Ein gutes Überwachungsprogramm beginnt nicht mit einer Plattformkäufe. Es beginnt mit ein paar disziplinierten Entscheidungen, die eine Veröffentlichung einfacher zu erklären als die letzte machen. Wenn Sie den Kreis zwischen Geräte-Telemetrie, Rollout-Zustand und Rollover-Verhalten enger machen können, sind Sie bereits vor vielen Teams.

Was tun Sie zuerst

  • Eine stabile Sitzung-ID definieren: stellen sicher, dass sie einem Webview-Neustart überlebt und den gleichen Benutzer über native, Web- und Backend-Ereignisse verfolgt.
  • Die vier goldenen Signale auf Geräteebene instrumentieren: Verzögerung, Traffic, Fehler und Sättigung in Begriffen verfolgen, die sich auf die Benutzererfahrung beziehen, nicht nur auf den Serverlast.
  • Versionendaten an jedem bedeutenden Ereignis anhängen: Jeder Supportfall sollte durch Release, Kanal und Gerätezustand durchsuchbar sein.
  • Plugin- und Bridge-Ergebnisse explizit protokollieren: Eine hybride App benötigt Sichtbarkeit in native Aufrufen, nicht nur JavaScript-Ausnahmen.
  • Kabellose Ausrollen von Kanälen für die Release-Gesundheit: Beta, Staging, Produktions- und Kunden-spezifische Streams sollten als separate Steuerflächen beobachtet werden.
  • Machen Sie das Zurücksetzen Teil des Betriebsmodells: Wenn eine Veröffentlichung ungesund wird, sollte das System die Korrektur anzeigt, nicht nur das Versagen.

Der Gewinn ist nicht mehr Dashboards.

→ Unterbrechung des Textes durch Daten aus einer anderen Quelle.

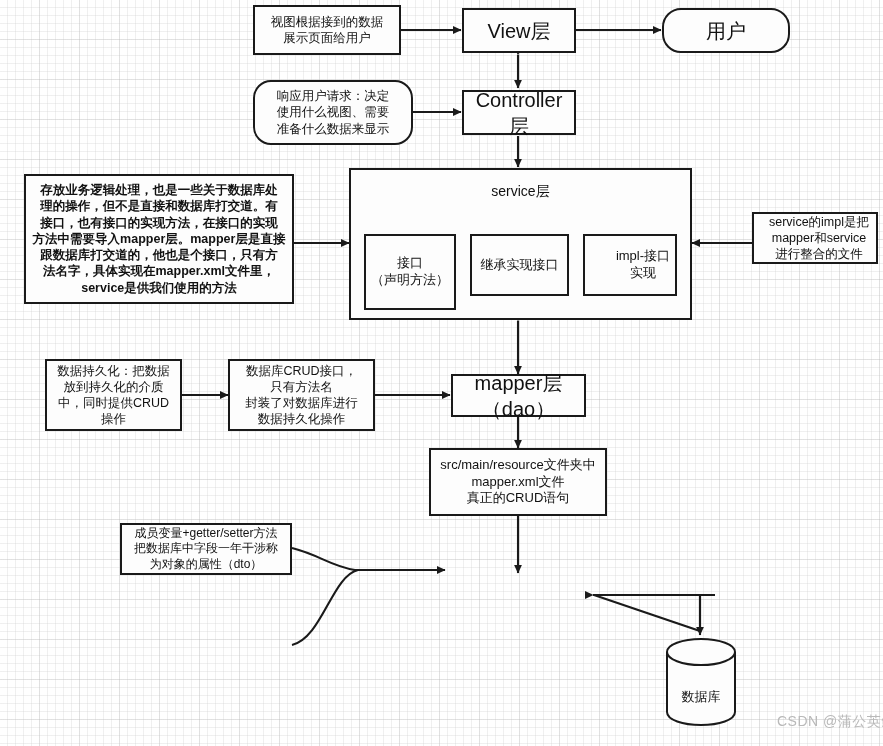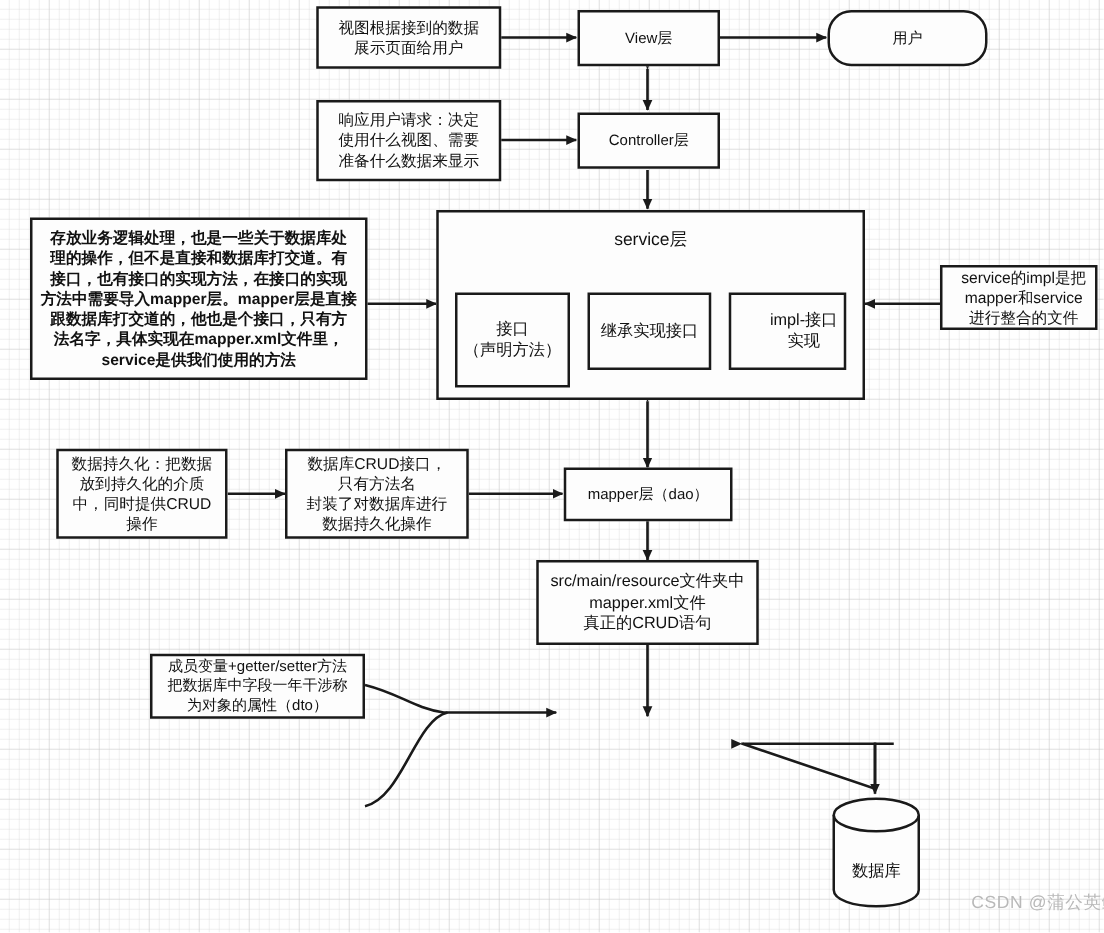--- a/index.html
+++ b/index.html
@@ -32,21 +32,21 @@
     background:#fdfdfd;
     display:flex;
     align-items:center;
     justify-content:center;
     text-align:center;
     color:#111;
     line-height:1.30;
     white-space:pre-line;
     padding:2px 4px;
   }
-  .node{font-size:12px;}
+  .node{font-size:20px;}
   .note{font-size:12.5px;}
   .grp{
     align-items:flex-start;
     justify-content:center;
     padding-top:12px;
   }
   .grp-title{font-size:14px;}
   .sub{font-size:13px;}
   .db-wrap{position:absolute;}
   .db-label{
@@ -113,21 +113,21 @@
       <path d="M292,645 C322,638 332,576 358,570"></path>
 
       <path d="M715,595 L700,595 L700,631 L594,595 M715,595"></path>
       <path d="M593,595 L700,595 L700,635" marker-start="url(#ah2)" marker-end="url(#ah)"></path>
     </g>
   </svg>
 
   <div class="box note" style="left:253px;top:5px;width:148px;height:50px;">视图根据接到的数据
 展示页面给用户</div>
 
-  <div class="box note" style="left:253px;top:80px;width:148px;height:65px;">响应用户请求：决定
+  <div class="box note" style="left:253px;top:80px;width:160px;height:65px;border-radius:18px;">响应用户请求：决定
 使用什么视图、需要
 准备什么数据来显示</div>
 
   <div class="box note" style="left:24px;top:174px;width:270px;height:130px;font-size:12.5px;font-weight:bold;">存放业务逻辑处理，也是一些关于数据库处
 理的操作，但不是直接和数据库打交道。有
 接口，也有接口的实现方法，在接口的实现
 方法中需要导入mapper层。mapper层是直接
 跟数据库打交道的，他也是个接口，只有方
 法名字，具体实现在mapper.xml文件里，
 service是供我们使用的方法</div>

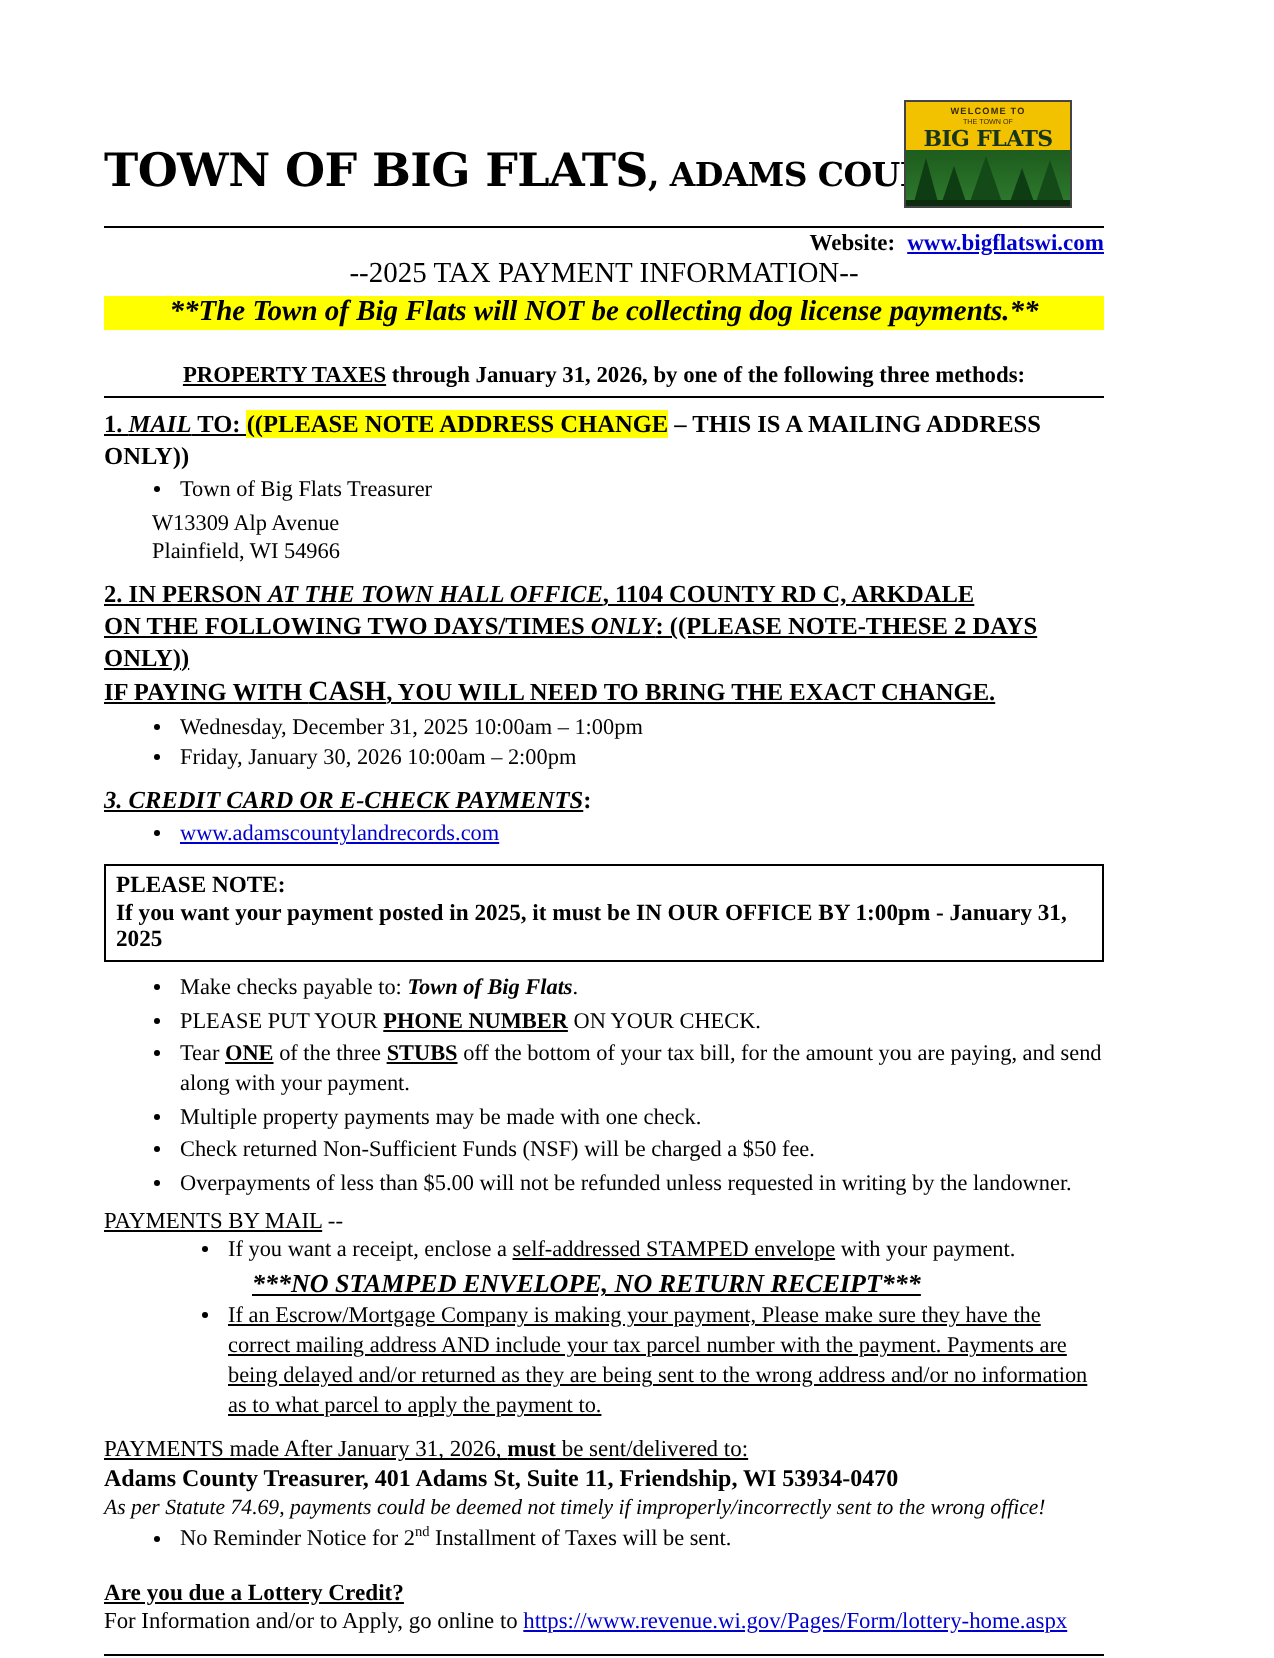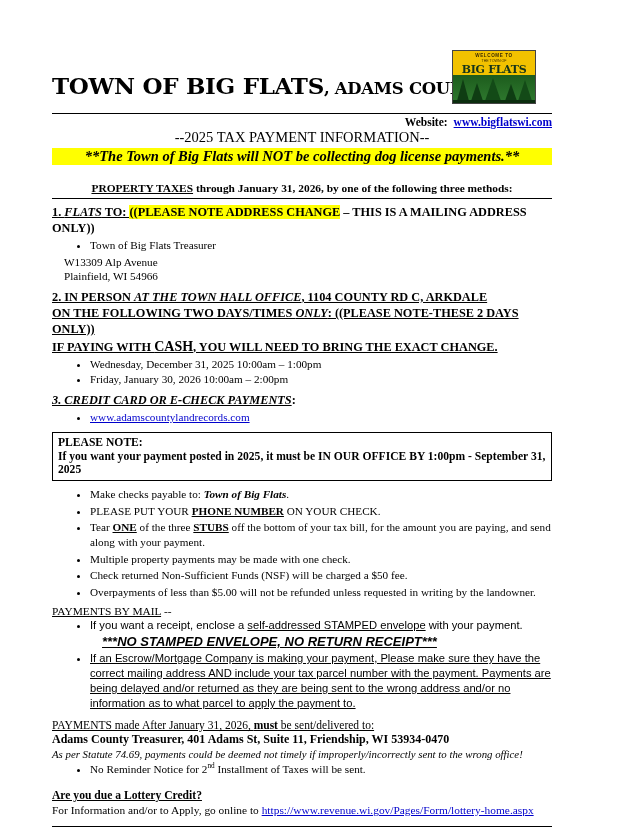--- a/index.html
+++ b/index.html
@@ -157,21 +157,21 @@
   ul.bullets li {
     font-size: 11.2px;
     font-family: "Liberation Serif", serif;
     line-height: 1.32;
     margin-bottom: 0px;
   }
   .addr-block {
     font-size: 11.2px;
     font-family: "Liberation Serif", serif;
     line-height: 1.3;
-    margin-left: 12px;
+    margin-left: 24px;
   }
   
   .notice-box {
     border: 1.2px solid #000;
     margin-top: 7px;
     padding: 3px 5px 4px 5px;
     font-family: "Liberation Serif", serif;
   }
   .notice-box .l1 {
     font-size: 11.6px;
@@ -198,22 +198,23 @@
     font-family: "Liberation Serif", serif;
     margin-top: 5px;
   }
   .mail-head .ul { text-decoration: underline; }
   ul.mail {
     margin: 1px 0 0 0;
     padding-left: 38px;
   }
   ul.mail li {
     font-size: 11.2px;
-    font-family: Liberation Sans, sans-serif;
+    font-family: Liberation Serif, serif;
     line-height: 1.35;
+    margin-left: 24px;
   }
   .no-stamp {
     font-style: italic;
     font-weight: bold;
     font-size: 13px;
     text-decoration: underline;
     display: block;
     margin-left: 12px;
   }
   .escrow {
@@ -293,21 +294,21 @@
     <div class="banner hl-yellow">**The Town of Big Flats will NOT be collecting dog license payments.**</div>
 
     <div class="intro">
       <br>
       <u>PROPERTY TAXES</u><span> through January 31, 2026, by one of the following three methods:</span>
     </div>
 
     <hr class="rule-short">
 
     <div class="sec-head">
-      <span class="u">1. </span><span class="u i">FLATS</span><span class="u"> TO:  </span><span class="hl-yellow">((PLEASE NOTE ADDRESS CHANGE</span><span> – THIS IS A MAILING ADDRESS ONLY))</span>
+      <span class="u">1. </span><span class="u i">MAIL</span><span class="u"> TO:  </span><span class="hl-yellow">((PLEASE NOTE ADDRESS CHANGE</span><span> – THIS IS A MAILING ADDRESS ONLY))</span>
     </div>
     <ul class="bullets">
       <li>Town of Big Flats Treasurer</li>
     </ul>
     <div class="addr-block">
       <div>W13309 Alp Avenue</div>
       <div>Plainfield, WI 54966</div>
     </div>
 
     <div class="sec-head">
@@ -326,21 +327,21 @@
 
     <div class="sec-head">
       <span class="u i">3. CREDIT CARD OR E-CHECK PAYMENTS</span><span>:</span>
     </div>
     <ul class="bullets">
       <li><span class="link">www.adamscountylandrecords.com</span></li>
     </ul>
 
     <div class="notice-box">
       <div class="l1">PLEASE NOTE:</div>
-      <div class="l2">If you want your payment posted in 2025, it must be IN OUR OFFICE BY 1:00pm - September 31, 2025</div>
+      <div class="l2">If you want your payment posted in 2025, it must be IN OUR OFFICE BY 1:00pm - January 31, 2025</div>
     </div>
 
     <ul class="mid">
       <li><span>Make checks payable to: </span><span class="b i">Town of Big Flats</span><span>.</span></li>
       <li><span>PLEASE PUT YOUR </span><span class="b u">PHONE NUMBER</span><span> ON YOUR CHECK.</span></li>
       <li><span>Tear </span><span class="b u">ONE</span><span> of the three </span><span class="b u">STUBS</span><span> off the bottom of your tax bill, for the amount you are paying, and send along with your payment.</span></li>
       <li>Multiple property payments may be made with one check.</li>
       <li>Check returned Non-Sufficient Funds (NSF) will be charged a $50 fee.</li>
       <li>Overpayments of less than $5.00 will not be refunded unless requested in writing by the landowner.</li>
     </ul>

Es ist ein Release-Prozess, bei dem sich das Engineering aus einer Zeitleiste fragen kann, was abgeschickt wurde, wer es bekommen hat, was gebrochen ist und was als nächstes gemacht wurde. Das verwandelt die Beobachtbarkeit aus einem Berichtslevel in einen Release-Vertrauensschluss.


Wenn Sie eine Release-Ebene-Sichtbarkeit wollen, anstatt zu raten, indem Sie sich in verstreuten Protokollen umsehen, bietet Capgo Capacitor und Electron-Teams pro-Gerät-Release-Daten, kanalbasierte Ausrollungen und Zurücksetzungssteuerungen, die direkt innerhalb des Beobachtbarkeits-Schleifen sitzen. Besuchen Sie Capgo zum Ansehen, wie live Aktualisierungen, Versionsverfolgung und Ausrollen von Wächtern Ihnen helfen können, mit mehr Vertrauen abzuschicken und schneller wiederherzustellen, wenn ein Bundle schlecht geht.

Live-Updates für Capacitor-Apps

When a web-layer bug is live, ship the fix through Capgo instead of waiting days for app store approval. Users get the update in the background while native changes stay in the normal review path.

Wenn ein Bug im Web-Schicht lebt, schicken Sie die Reparatur über __CAPGO_KEEP_0__ anstatt Tage zu warten, bis die App-Store-Zulassung genehmigt ist. Die Benutzer erhalten die Aktualisierung im Hintergrund, während native Änderungen im normalen Review-Verfahren bleiben.

Seite/ Bereich: Capgo-Marketing-Website. Rolle: Unterstützende Beschreibung oder Meta-Beschreibung. Gesehen in: Komponente GetStarted.astro. Bewahren Sie Capgo-Produkt- und -Markenbegriffe genau auf.